Is Haskell a Good Choice for Web Applications? (2009) - dmitriy_ko
http://jekor.com/article/is-haskell-a-good-choice-for-web-applications

======
danieldk
Please update the title to indicate that this was written in 2009. In the
meanwhile, Haskell has gained (besides Happstack) two excellent web
frameworks: Snap and Yesod.

One of the points of critique has been addressed now is database access. For
instance, Persistent provides type-safe database access:

<http://www.yesodweb.com/book/persistent>

The author also mentions the problem that exceptions can only be caught in the
IO monad. But this has become less of a problem, since more people started
using monad transformers (such as ErrorT) to add error handling to their
monads. ErrorT allows you to catch exceptions within that monad.
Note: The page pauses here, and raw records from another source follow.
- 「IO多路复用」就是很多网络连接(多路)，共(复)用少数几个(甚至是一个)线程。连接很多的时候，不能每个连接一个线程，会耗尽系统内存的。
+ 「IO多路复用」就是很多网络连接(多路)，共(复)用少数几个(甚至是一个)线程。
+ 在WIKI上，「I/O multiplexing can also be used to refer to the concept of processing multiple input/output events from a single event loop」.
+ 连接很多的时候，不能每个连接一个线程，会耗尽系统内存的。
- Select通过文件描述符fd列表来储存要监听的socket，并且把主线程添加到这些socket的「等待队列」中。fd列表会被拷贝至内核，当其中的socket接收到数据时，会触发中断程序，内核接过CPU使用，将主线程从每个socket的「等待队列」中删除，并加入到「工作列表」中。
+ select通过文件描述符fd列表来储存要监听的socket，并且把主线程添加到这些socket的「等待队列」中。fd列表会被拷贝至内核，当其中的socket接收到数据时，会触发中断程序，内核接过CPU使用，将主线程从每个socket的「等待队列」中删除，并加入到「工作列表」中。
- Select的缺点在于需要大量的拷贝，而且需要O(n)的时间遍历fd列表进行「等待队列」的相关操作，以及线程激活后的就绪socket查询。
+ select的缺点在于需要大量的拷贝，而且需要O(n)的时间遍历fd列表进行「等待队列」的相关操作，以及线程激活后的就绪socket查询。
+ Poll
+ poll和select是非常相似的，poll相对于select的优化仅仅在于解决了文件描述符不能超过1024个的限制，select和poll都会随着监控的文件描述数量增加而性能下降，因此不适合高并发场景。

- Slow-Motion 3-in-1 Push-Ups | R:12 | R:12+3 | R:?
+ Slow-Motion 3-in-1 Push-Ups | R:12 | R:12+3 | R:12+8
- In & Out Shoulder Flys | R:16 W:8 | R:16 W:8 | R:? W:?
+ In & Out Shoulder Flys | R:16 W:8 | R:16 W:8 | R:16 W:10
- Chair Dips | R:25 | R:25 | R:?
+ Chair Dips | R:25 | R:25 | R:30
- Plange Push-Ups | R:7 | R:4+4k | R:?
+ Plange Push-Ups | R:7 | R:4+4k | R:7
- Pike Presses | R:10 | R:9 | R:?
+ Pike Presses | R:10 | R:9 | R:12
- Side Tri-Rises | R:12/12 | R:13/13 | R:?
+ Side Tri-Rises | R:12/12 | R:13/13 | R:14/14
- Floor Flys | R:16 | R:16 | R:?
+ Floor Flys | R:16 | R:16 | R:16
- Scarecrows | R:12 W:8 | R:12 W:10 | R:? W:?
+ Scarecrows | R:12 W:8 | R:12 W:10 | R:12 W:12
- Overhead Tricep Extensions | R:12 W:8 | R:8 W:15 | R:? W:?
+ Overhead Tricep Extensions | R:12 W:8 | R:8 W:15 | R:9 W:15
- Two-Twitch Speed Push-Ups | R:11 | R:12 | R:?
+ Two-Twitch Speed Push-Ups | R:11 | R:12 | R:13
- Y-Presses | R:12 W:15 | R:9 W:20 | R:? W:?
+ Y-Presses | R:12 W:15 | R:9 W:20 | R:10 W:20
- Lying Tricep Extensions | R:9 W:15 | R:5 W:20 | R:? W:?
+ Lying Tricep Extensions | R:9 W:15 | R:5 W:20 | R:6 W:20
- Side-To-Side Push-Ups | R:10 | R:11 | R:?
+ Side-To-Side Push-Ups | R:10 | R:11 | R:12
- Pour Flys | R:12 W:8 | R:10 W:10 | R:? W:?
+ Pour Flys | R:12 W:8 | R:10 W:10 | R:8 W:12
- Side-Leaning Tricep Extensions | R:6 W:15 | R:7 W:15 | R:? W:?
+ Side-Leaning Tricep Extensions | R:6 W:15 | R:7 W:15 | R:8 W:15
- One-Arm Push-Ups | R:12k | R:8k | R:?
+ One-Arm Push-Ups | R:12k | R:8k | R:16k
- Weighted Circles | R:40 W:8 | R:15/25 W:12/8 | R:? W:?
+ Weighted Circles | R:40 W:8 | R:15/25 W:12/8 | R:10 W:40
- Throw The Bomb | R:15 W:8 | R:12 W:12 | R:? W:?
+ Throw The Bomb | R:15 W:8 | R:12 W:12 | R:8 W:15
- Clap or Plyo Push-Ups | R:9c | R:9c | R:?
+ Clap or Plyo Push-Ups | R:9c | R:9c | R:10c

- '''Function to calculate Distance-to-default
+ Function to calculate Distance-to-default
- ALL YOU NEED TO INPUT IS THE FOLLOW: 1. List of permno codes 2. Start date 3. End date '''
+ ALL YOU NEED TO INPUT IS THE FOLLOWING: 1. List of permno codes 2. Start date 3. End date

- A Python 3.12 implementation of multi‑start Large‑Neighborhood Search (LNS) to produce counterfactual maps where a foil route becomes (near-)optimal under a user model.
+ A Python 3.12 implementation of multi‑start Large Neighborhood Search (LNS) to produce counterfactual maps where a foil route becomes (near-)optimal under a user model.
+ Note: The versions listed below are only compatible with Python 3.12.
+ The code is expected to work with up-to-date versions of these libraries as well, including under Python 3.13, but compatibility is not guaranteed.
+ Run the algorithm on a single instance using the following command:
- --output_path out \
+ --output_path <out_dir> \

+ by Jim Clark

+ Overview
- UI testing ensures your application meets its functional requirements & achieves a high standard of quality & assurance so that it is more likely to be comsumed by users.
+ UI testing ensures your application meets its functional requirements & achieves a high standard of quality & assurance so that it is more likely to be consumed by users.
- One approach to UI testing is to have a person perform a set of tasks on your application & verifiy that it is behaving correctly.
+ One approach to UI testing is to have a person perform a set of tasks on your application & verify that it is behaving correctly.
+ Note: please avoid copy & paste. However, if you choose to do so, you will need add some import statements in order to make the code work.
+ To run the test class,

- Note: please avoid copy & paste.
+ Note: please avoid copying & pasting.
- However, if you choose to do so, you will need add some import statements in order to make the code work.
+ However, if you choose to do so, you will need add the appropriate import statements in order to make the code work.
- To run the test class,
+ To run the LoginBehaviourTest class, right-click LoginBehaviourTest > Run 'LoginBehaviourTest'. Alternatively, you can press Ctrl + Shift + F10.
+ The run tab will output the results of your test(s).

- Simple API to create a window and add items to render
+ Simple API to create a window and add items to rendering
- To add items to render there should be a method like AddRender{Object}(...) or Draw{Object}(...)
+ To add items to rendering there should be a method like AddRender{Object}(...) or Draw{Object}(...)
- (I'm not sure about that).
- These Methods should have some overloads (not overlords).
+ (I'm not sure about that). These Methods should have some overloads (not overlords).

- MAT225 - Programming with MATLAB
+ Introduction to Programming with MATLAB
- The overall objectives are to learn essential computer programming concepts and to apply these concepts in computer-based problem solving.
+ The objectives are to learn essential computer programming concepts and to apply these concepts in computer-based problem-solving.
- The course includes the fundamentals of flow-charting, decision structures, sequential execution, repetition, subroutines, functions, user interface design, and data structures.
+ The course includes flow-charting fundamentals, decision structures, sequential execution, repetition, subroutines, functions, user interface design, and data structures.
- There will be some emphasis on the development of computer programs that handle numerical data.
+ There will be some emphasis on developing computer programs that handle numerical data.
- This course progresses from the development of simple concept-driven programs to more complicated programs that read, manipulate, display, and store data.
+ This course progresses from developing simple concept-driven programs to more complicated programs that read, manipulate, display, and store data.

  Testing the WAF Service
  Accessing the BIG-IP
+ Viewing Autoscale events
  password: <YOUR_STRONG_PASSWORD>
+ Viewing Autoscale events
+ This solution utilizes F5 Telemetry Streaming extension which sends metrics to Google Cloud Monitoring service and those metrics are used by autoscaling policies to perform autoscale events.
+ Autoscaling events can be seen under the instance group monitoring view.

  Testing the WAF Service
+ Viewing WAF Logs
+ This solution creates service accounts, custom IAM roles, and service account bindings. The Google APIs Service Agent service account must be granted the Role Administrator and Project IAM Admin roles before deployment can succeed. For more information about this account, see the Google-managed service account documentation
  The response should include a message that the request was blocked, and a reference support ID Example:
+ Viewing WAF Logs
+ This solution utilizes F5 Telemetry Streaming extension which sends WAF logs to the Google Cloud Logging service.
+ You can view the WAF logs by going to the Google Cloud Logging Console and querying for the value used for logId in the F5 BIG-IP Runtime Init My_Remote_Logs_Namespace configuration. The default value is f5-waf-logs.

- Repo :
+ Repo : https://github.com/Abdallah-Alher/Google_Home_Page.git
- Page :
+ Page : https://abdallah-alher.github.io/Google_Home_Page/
For instance,
quoting from one of my own projects:

    
    
        readEntry :: MonadIO m => Corpus -> String -> ErrorT CorpusError m Text
    

_readEntry_ is a function that takes a _Corpus_ and a _String_ , and returns
_Text_ in a monad of the class _MonadIO_ if the function is successful.
Otherwise it reports errors in the form of a _CorpusError_. You could now, for
instance, run this function with _runErrorT_ , and it will return an ordinary
_Either_ value in the given monad ( _Left CorpusError_ in the case of an
error, _Right Text_ when the call is successful).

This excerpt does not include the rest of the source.